The ultraviolet wavelengths are of particular importance for the health and breeding of cage birds. These ultraviolet wavelengths of light are invisible to our eyes and are classified into two general groups, called the long wavelength ultraviolet and the short wavelength ultraviolet. The natural sunlight striking the earth is rich in long wavelength ultraviolet, which is closer to visible light. It is also called 'near ultraviolet', since it is the nearest to the visible light. This long wavelength ultraviolet alone will cause pigment darkening in the skin without burning. The commercial black lights give off light in the long wavelength range of ultraviolet. Ultraviolet light will not pass through glass, but will pass through most clear plastics, and it will pass through quartz glass.

The short wavelength ultraviolet, also called 'far ultraviolet', is farther away from visible light. It can be dangerous, and it is the form of ultraviolet that causes sunburn with overexposure.
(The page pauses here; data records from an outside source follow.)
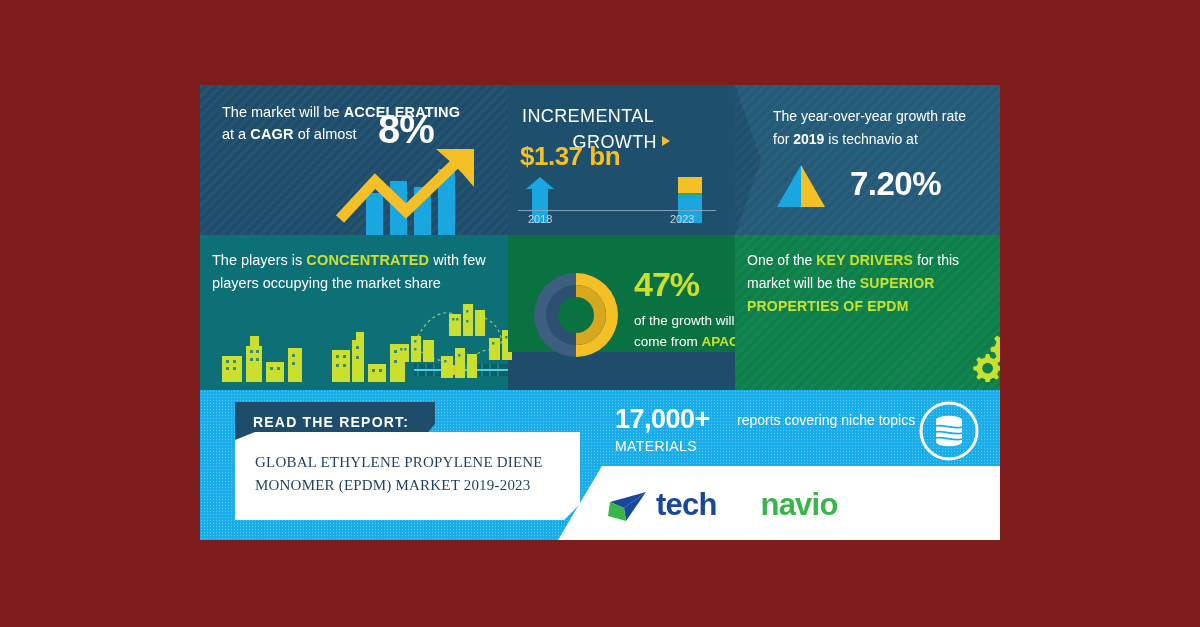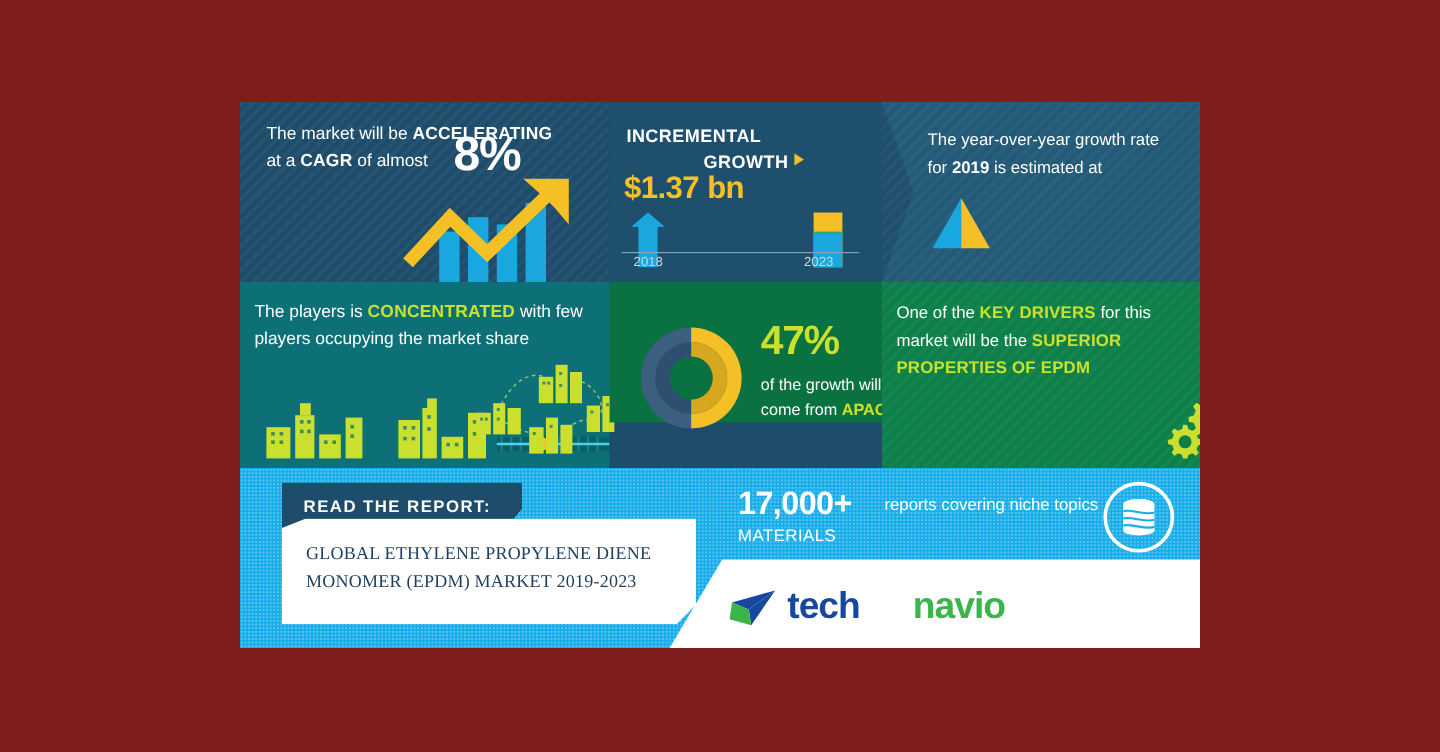--- a/index.html
+++ b/index.html
@@ -45,21 +45,21 @@
 
   .p1-text { position:absolute; left:22px; top:16px; width:280px; color:#ffffff;
              font-size:14.5px; line-height:1.55; }
   .p1-text b { font-weight:bold; letter-spacing:.2px; }
   .big8 { position:absolute; left:178px; top:22px; font-size:40px; font-weight:bold;
           color:#ffffff; letter-spacing:-1px; }
 
   .chartfig { position:absolute; left:128px; top:58px; width:180px; height:92px; }
 
   .p2-title { position:absolute; left:14px; top:18px; width:150px; color:#ffffff;
-              font-size:15px; font-weight:bold; letter-spacing:.4px; line-height:1.45; }
+              font-size:18px; font-weight:normal; letter-spacing:.4px; line-height:1.45; }
   .p2-title .l2 { display:block; text-align:right; padding-right:2px; }
   .p2-tri { display:inline-block; width:0;height:0;
             border-left:8px solid #f5c026; border-top:5px solid transparent;
             border-bottom:5px solid transparent; vertical-align:2px; margin-left:5px;}
   .p2-val { position:absolute; left:12px; top:56px; font-size:26px; font-weight:bold;
             color:#f5c026; letter-spacing:-.5px; }
   .p2-chart { position:absolute; left:10px; top:92px; width:205px; height:46px; }
   .axis { position:absolute; left:10px; top:125px; width:198px; height:1px; background:#7fa3b8; }
   .yr { position:absolute; top:128px; font-size:11px; color:#c6d8e2; }
   .yr-2018 { left:20px; } .yr-2023 { left:162px; }
@@ -174,26 +174,27 @@
         <div class="axis"></div>
         <div class="yr yr-2018">2018</div>
         <div class="yr yr-2023">2023</div>
       </div>
 
       <div class="p-navy p3">
         <div class="chevron-notch"></div>
         <div class="stripes"></div>
         <div class="p3-text">
           <span>The year-over-year growth rate</span><br>
-          <span>for </span><b>2019</b><span> is estimated at</span>
+          <span>for </span><b>2019</b><span> is technavio at</span>
         </div>
         <svg class="tri-icon" viewBox="0 0 48 42">
           <path d="M24,0 L0,42 L24,42 Z" fill="#1aa7e0"></path>
           <path d="M24,0 L48,42 L24,42 Z" fill="#f5c026"></path>
         </svg>
+        <div class="p3-val">7.20%</div>
       </div>
     </div>
 
     <div class="row2">
 
       <div class="q1">
         <div class="q1-text">
           <span>The players is </span><b>CONCENTRATED</b><span> with few players occupying the market share</span>
         </div>
         <svg class="skyline" viewBox="0 0 308 70">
The germicidal lamps used in hospitals to kill microorganisms emit ultraviolet light in the short wavelengths.

And yet, this short wavelength ultraviolet is not all bad, for it is this area of the ultraviolet wavelengths striking the skin that allows the formation of vitamin D3. The exposed skin of the legs, feet, around the eyes, and in other areas in some birds, exudes an oily compound that researchers have given the technical name of 7-dehydrocholesterol. When the ultraviolet rays strike this substance, they produce a chemical change in this compound that transforms it into cholecalciferol, the technical name for vitamin D3. The vitamin is then resorbed into the skin over a period of time and then enters the circulatory system for use in the body's cells to supply the bird's vitamin D requirement. For birds maintained indoors, window glass effectively cuts out any possibility of vitamin D3 synthesis from short wavelength ultraviolet striking the skin, since ultraviolet rays will not pass through glass. VitaminD3 is the only form of vitamin D that birds can use, the only form that is metabolically active in the avian body. This skin synthesis of vitamin D3 is very important for birds, particularly those that eat primarily plant materials, because only foods from the animal kingdom and animal products contain vitaminD3.
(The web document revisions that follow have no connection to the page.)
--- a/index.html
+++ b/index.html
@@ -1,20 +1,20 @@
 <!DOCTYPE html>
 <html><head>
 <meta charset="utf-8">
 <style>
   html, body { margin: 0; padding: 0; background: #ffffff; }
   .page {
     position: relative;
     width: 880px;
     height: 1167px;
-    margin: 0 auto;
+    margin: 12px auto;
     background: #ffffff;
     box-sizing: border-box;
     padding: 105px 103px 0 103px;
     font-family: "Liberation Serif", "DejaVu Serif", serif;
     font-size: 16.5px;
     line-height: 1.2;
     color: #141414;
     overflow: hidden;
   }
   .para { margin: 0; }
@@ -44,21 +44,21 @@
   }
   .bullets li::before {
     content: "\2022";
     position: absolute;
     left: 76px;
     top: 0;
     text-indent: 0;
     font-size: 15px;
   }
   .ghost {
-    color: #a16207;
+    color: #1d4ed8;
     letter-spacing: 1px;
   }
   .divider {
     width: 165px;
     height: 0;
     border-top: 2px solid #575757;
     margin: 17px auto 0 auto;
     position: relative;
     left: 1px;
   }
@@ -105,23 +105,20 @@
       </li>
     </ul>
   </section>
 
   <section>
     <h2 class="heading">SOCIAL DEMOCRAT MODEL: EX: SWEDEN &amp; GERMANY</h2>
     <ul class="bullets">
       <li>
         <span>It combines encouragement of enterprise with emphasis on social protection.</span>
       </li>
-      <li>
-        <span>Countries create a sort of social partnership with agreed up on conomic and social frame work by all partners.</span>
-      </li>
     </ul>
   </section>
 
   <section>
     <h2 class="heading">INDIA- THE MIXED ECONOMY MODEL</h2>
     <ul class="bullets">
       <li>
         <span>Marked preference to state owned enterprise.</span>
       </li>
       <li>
Recent research has shown that many ultraviolet sources are not able to cause the formation of vitamin D3 on the skin, because of the lack of intensity in the ultraviolet radiation. The presence of ultraviolet light alone is not sufficient: the intensity is also crucial. The sun's ultraviolet radiation, of course, does have the necessary intensity for vitamin D3 synthesis. A sunlamp also emits ultraviolet radiation in the intensity required. However, most other artificial lights do not emit radiation of sufficient intensity for the formation of vitamin D3. The full spectrum lights do not have the required intensity for the formation of vitamin D3. The full spectrum lights do not have the required intensity, and even the ultraviolet fluorescent tubes, called black lights in the lighting industry, do not emit the intensity necessary for vitamin D3 synthesis. Thus,unless the birds maintained indoors have either an hour or so a day under sunlamp radiation, or a vitamin D3 supplement in their diet, or animal products as food to provide this vitamin, they are likely to have a serious vitamin D deficiency, leading to weak bones, thin-shelled eggs, soft-shelled eggs, and other problems with calcium metabolism.

Another proven way in which ultraviolet light affects our birds is in the sex of the offspring of our breeding efforts. The long wavelength ultraviolet seems to be the primary factor in this influence. Experiments with fish, chinchillas, and other animals show that the addition of full spectrum lights in place of the standard incandescent or fluorescent bulbs resulted in an enormous increas in the production of female offspring in breeding efforts under artificial light. In transferring this information to the frequent complaints from bird breeders that their Society Finches and Gouldian Finches are producing a vast majority of males in indoor breeding, it was only reasonable to assume that a similar lack of ultraviolet light was the cause of this common avicultural problem also.

In my own breeding, I was getting from 75% to 90% males while breeding these finches under artificial lights indoors. After reading about the effects of ultraviolet light in increasing the production of female offspring in animal experiments, I installed one four foot black light tube in my birdroom, placed so that it would shine directly into all of the cages.

This one simple change was sufficient to restore a normal 50/50 sex ratio to the offspring of all of the species in my birdroom, beginning with the next clutches laid under the new lighting system. Even the overabundant production of males in the Society Finches and Cutthroat Finches changed with the next nests of eggs laid so that the breeding birds produced an equal amount of males and females among their offspring.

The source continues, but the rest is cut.